Depuis le 11 mars, les musulmans du monde entier ont entamé le mois sacré du ramadan. À Madagascar aussi, la communauté s'organise chaque jour pour prier et rompre le jeûne entre fidèles. Sur cette île très majoritairement chrétienne, ce mois béni de l'islam est vécu plus librement depuis 2019. Cette année-là, le régime d'Andry Rajoelina a décrété les grandes fêtes religieuses musulmanes, fériées et payées pour tous les travailleurs, y compris non musulmans. Reportage au sein de la plus grande mosquée de la capitale, dans le quartier des 67 hectares.
Une lumière de fin de journée tapisse la façade blanche de la mosquée. À moins d'une heure de la rupture du jeûne, de grands chaudrons bouillonnent dans une cuisine de fortune, installée à l'arrière de l'édifice. De quoi distribuer chaque soir plus de 1 000 repas aux fidèles du quartier.
De la viande, des légumes, avec du riz... Un menu entièrement malgache et préparé selon les rituels musulmans.
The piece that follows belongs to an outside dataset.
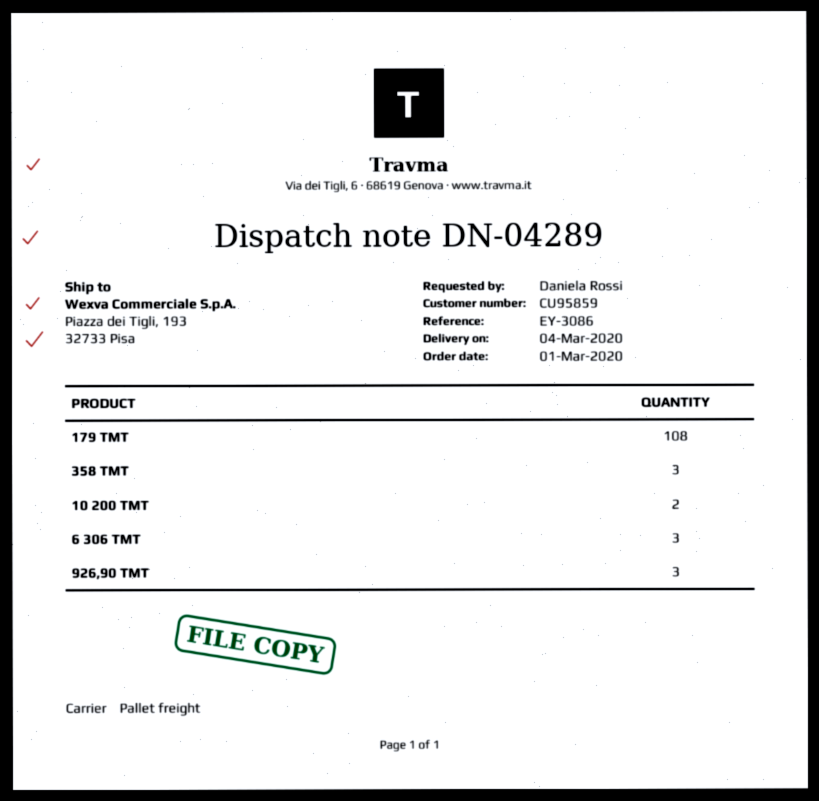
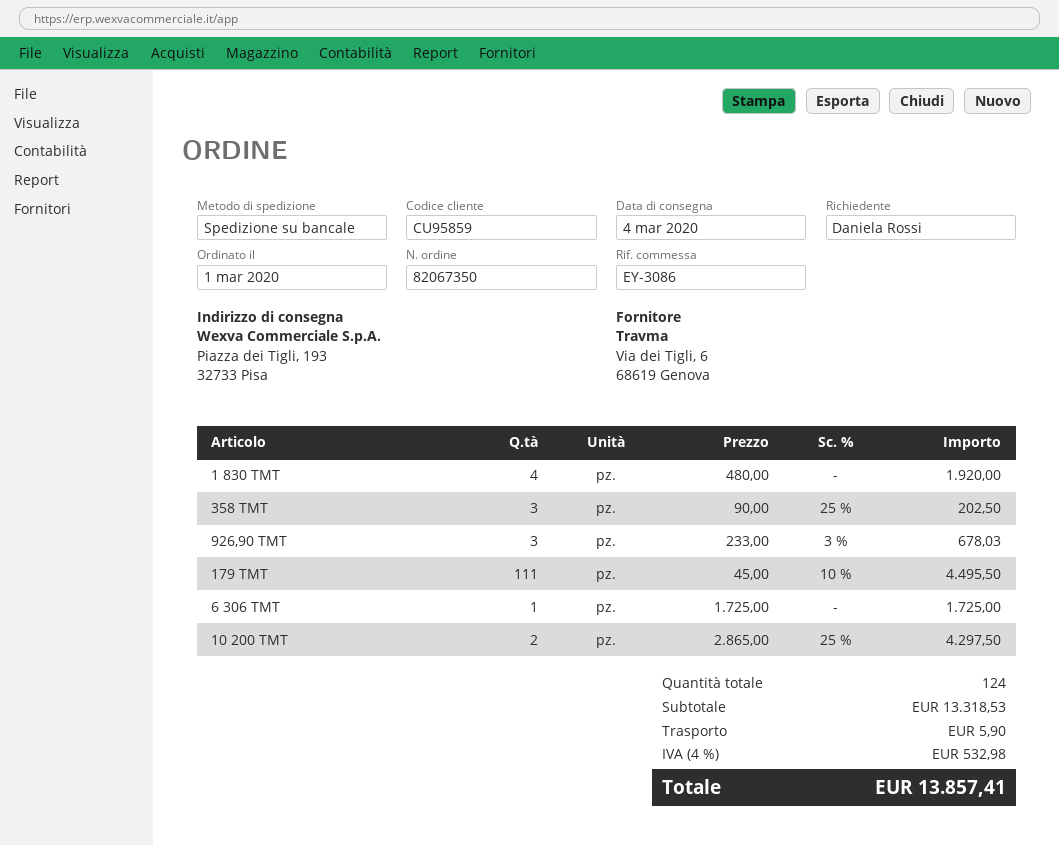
179 ТМТ: 108 -> 111
6 306 ТМТ: 3 -> 1
1 830 ТМТ: none -> 4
Faute d'un abattoir de bovins certifié halal dans la ville, la mosquée compte sur son propre réseau pour le sacrifice des bêtes.
Pour Styvana, responsable de la cuisine, ce mois de jeûne revêt une saveur nouvelle depuis peu, car le regard de la société a changé. « Maintenant, dit-elle, on est considérés. Pendant le mois du ramadan, on nous voit, on nous regarde, on nous valorise. Avant, il n'y avait pas ça. Même dans la rue, on est plus à l'aise pour porter le voile. »
Le feu de bois qui permet de cuire le repas dégage un épais nuage de fumée, loin de troubler Pierre Todiarivo. Le secrétaire général de l'Association des musulmans malgaches (FSM), structure officielle de l'islam sur l'île, estime que depuis quelques années, la communauté musulmane - qui représente selon les estimations entre 10 et 15% de la population - n'a pas de complexe à se montrer et à pratiquer en temps de ramadan. Ce responsable y voit un symbole du vivre-ensemble.
« Ici chez nous à Madagascar, explique-t-il, la valeur centrale du vivre-ensemble, c'est le fihavanana, un mot intraduisible dans une autre langue. C'est une vision du monde qui veut que tous les êtres humains sont des parents. Cela signifie qu'on se respecte et qu'il y a une tolérance mutuelle. Donc je dirais que le vivre-ensemble malgache et l'islam, ça va ensemble, c'est naturel. »
Plus d'un millier de fidèles rempliront les allées de la mosquée pour l'Aïd el-Fitr, qui marque la fin de ce mois sacré. Une fête plus visible et populaire encore depuis qu'il est possible d'en profiter pleinement. Pour la sixième année consécutive, ce jour est férié au même titre que les célébrations chrétiennes.